> [DESCRIPTION OF THE TASK] Establish how many lines in the entries hold the string "journey". The number by itself is the whole answer.

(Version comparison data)
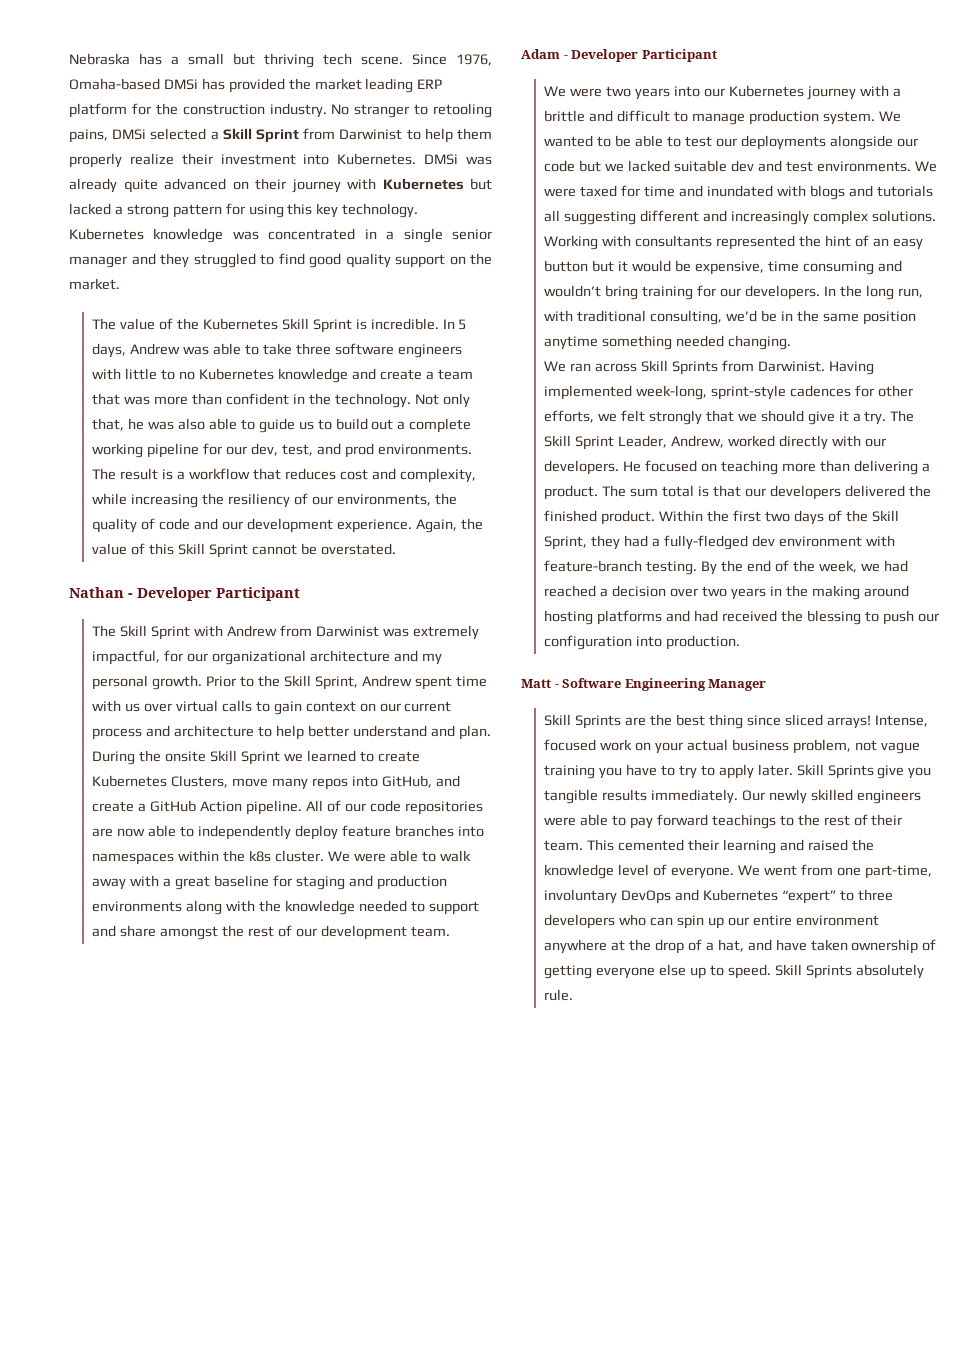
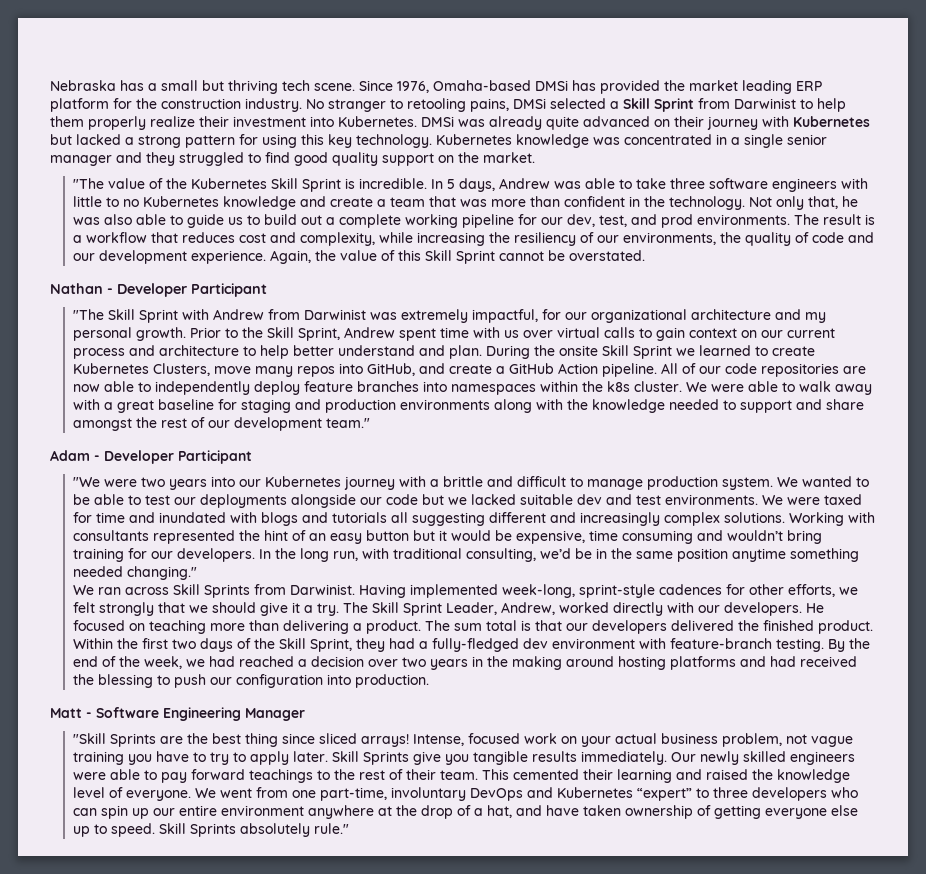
- The value of the Kubernetes Skill Sprint is incredible.
+ "The value of the Kubernetes Skill Sprint is incredible.
- The Skill Sprint with Andrew from Darwinist was extremely impactful, for our organizational architecture and my personal growth.
+ "The Skill Sprint with Andrew from Darwinist was extremely impactful, for our organizational architecture and my personal growth.
- We were able to walk away with a great baseline for staging and production environments along with the knowledge needed to support and share amongst the rest of our development team.
+ We were able to walk away with a great baseline for staging and production environments along with the knowledge needed to support and share amongst the rest of our development team."
- We were two years into our Kubernetes journey with a brittle and difficult to manage production system.
+ "We were two years into our Kubernetes journey with a brittle and difficult to manage production system.
- In the long run, with traditional consulting, we’d be in the same position anytime something needed changing.
+ In the long run, with traditional consulting, we’d be in the same position anytime something needed changing."
- Skill Sprints are the best thing since sliced arrays!
+ "Skill Sprints are the best thing since sliced arrays!
- Skill Sprints absolutely rule.
+ Skill Sprints absolutely rule."

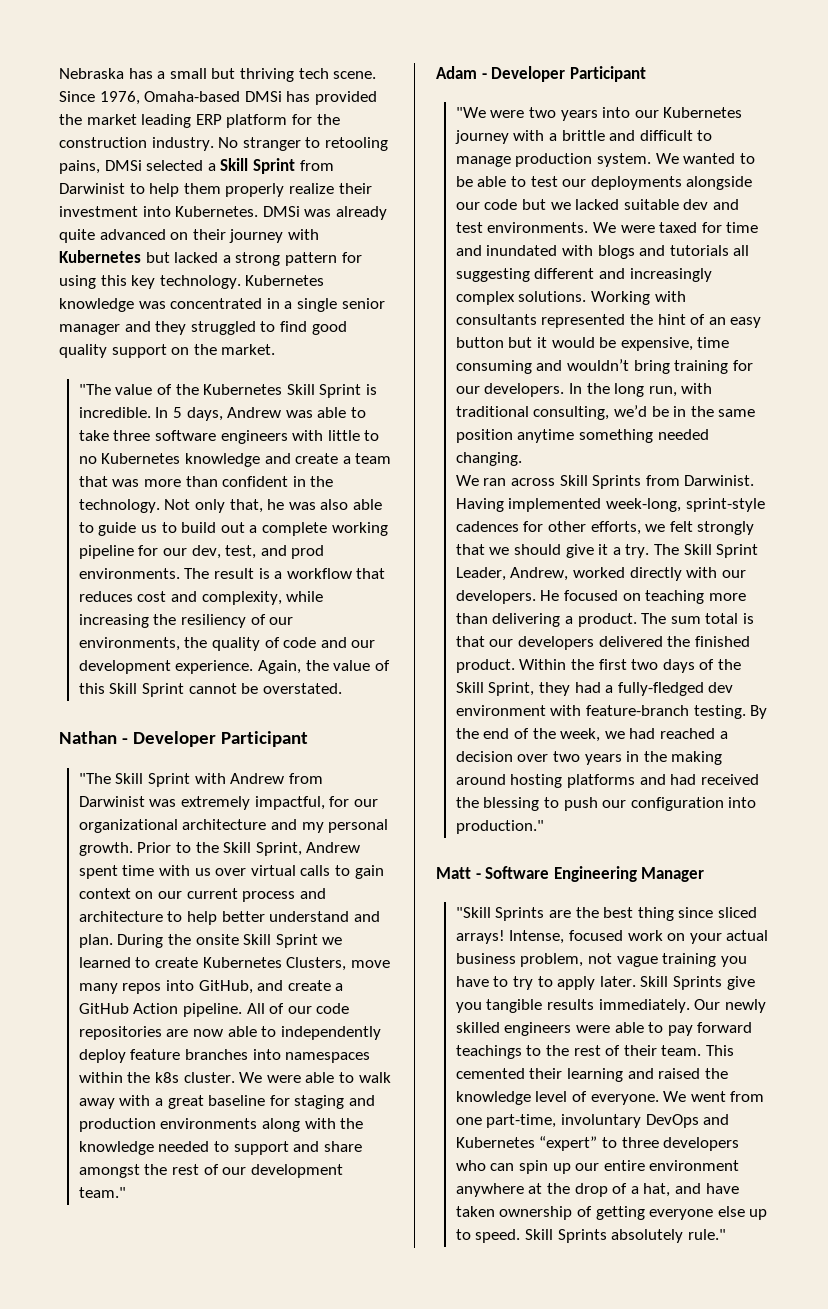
- In the long run, with traditional consulting, we’d be in the same position anytime something needed changing."
+ In the long run, with traditional consulting, we’d be in the same position anytime something needed changing.
- By the end of the week, we had reached a decision over two years in the making around hosting platforms and had received the blessing to push our configuration into production.
+ By the end of the week, we had reached a decision over two years in the making around hosting platforms and had received the blessing to push our configuration into production."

> [EXERCISE ANSWER] 2